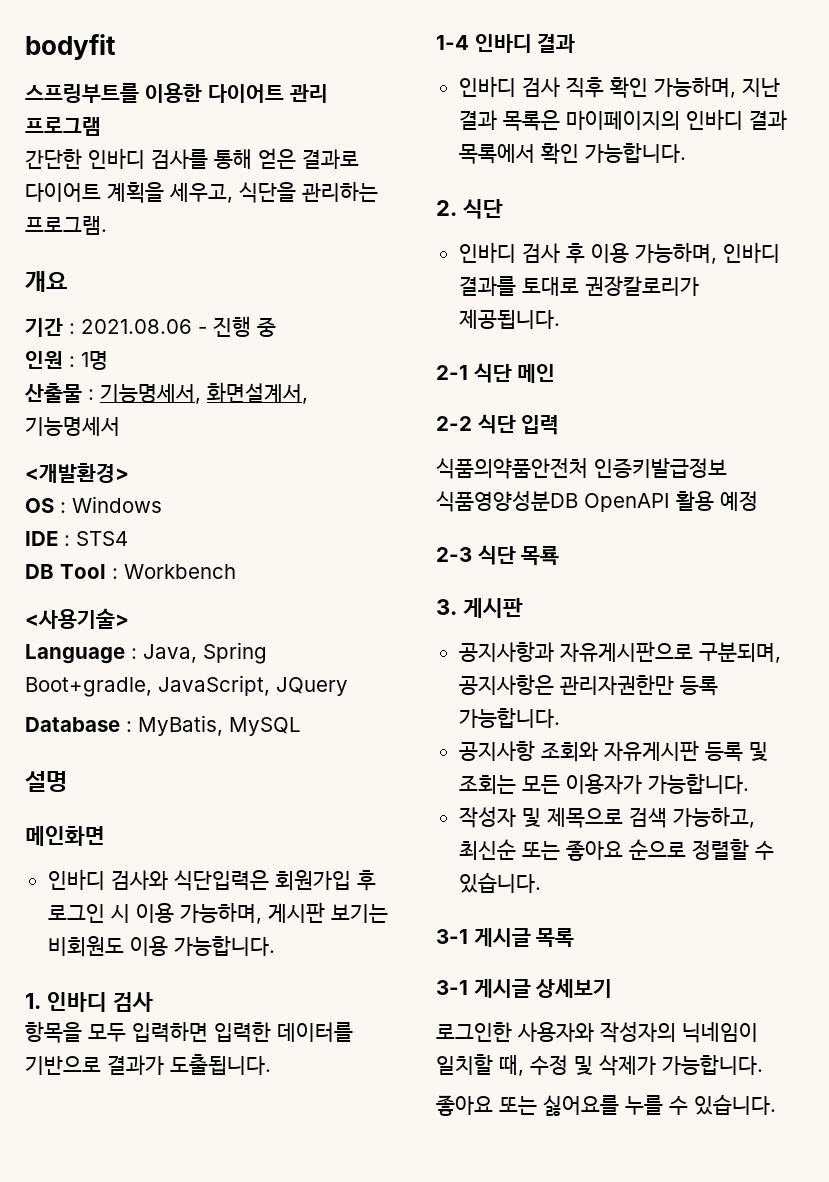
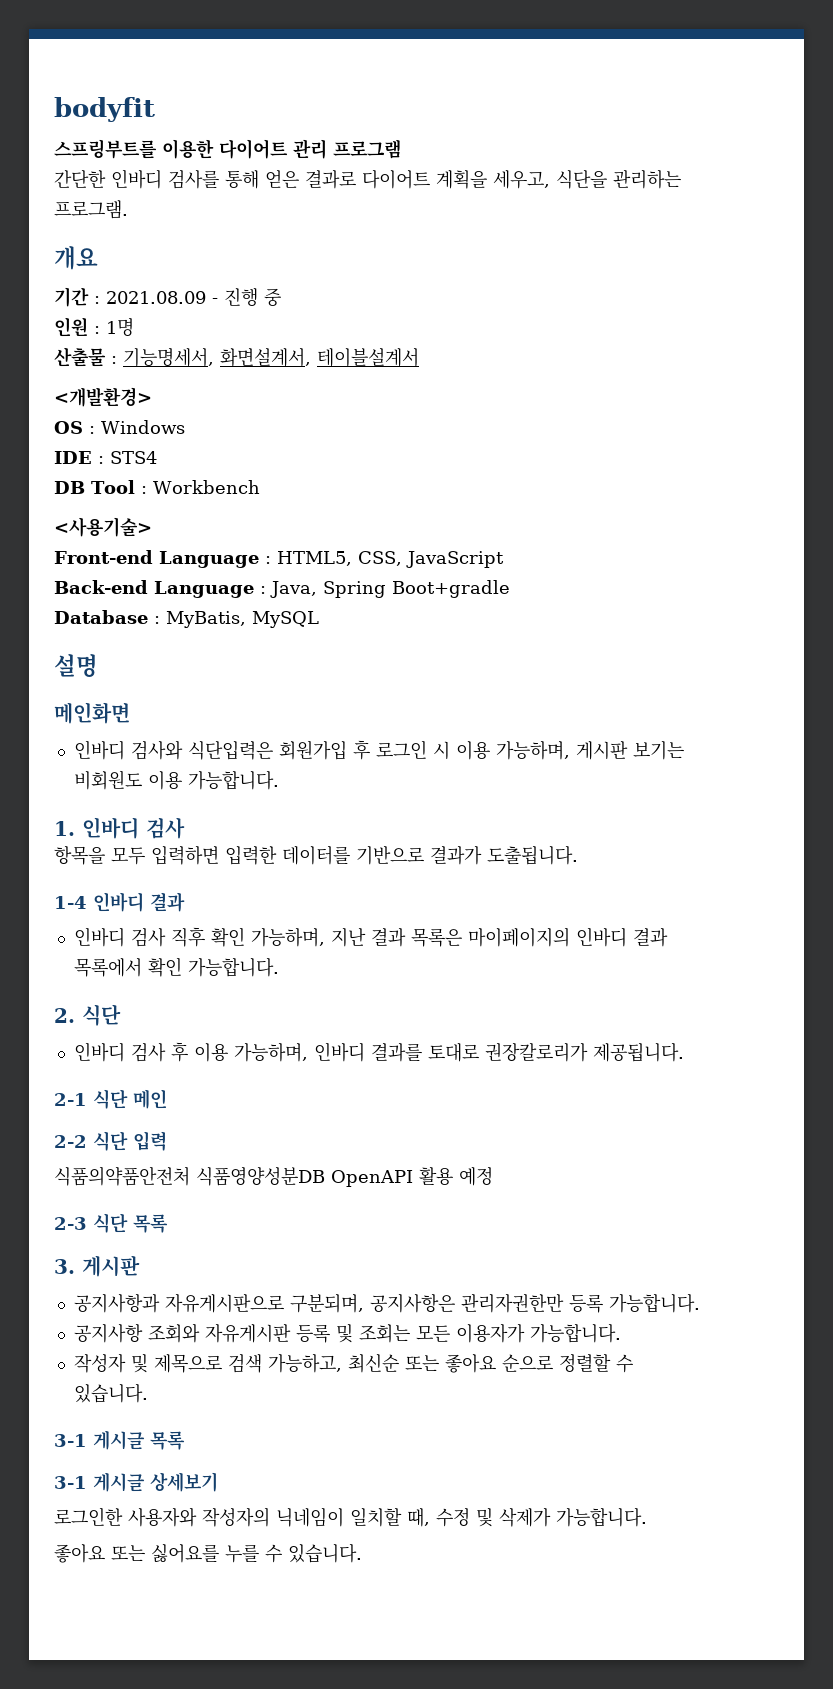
[81,319,192,334] 2021.08.06 -> [106,291,206,304] 2021.08.09
[25,416,120,436] 기능명세서 -> [317,348,419,367] 테이블설계서
(129, 618) none -> [54,550,504,568] [54,580,148,594] Front-end Language : HTML5, CSS, JavaScript // Back-end
[25,675,348,697] Boot+gradle, JavaScript, JQuery -> [391,580,510,598] Boot+gradle
[594,458,727,478] 인증키발급정보 -> (190, 1176) none
[521,545,560,565] 목룍 -> [133,1214,168,1233] 목록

WHAT THE EXERCISE ASKS
Among the lines above, count those containing the word "none" and write only the number.

EXERCISE ANSWER
2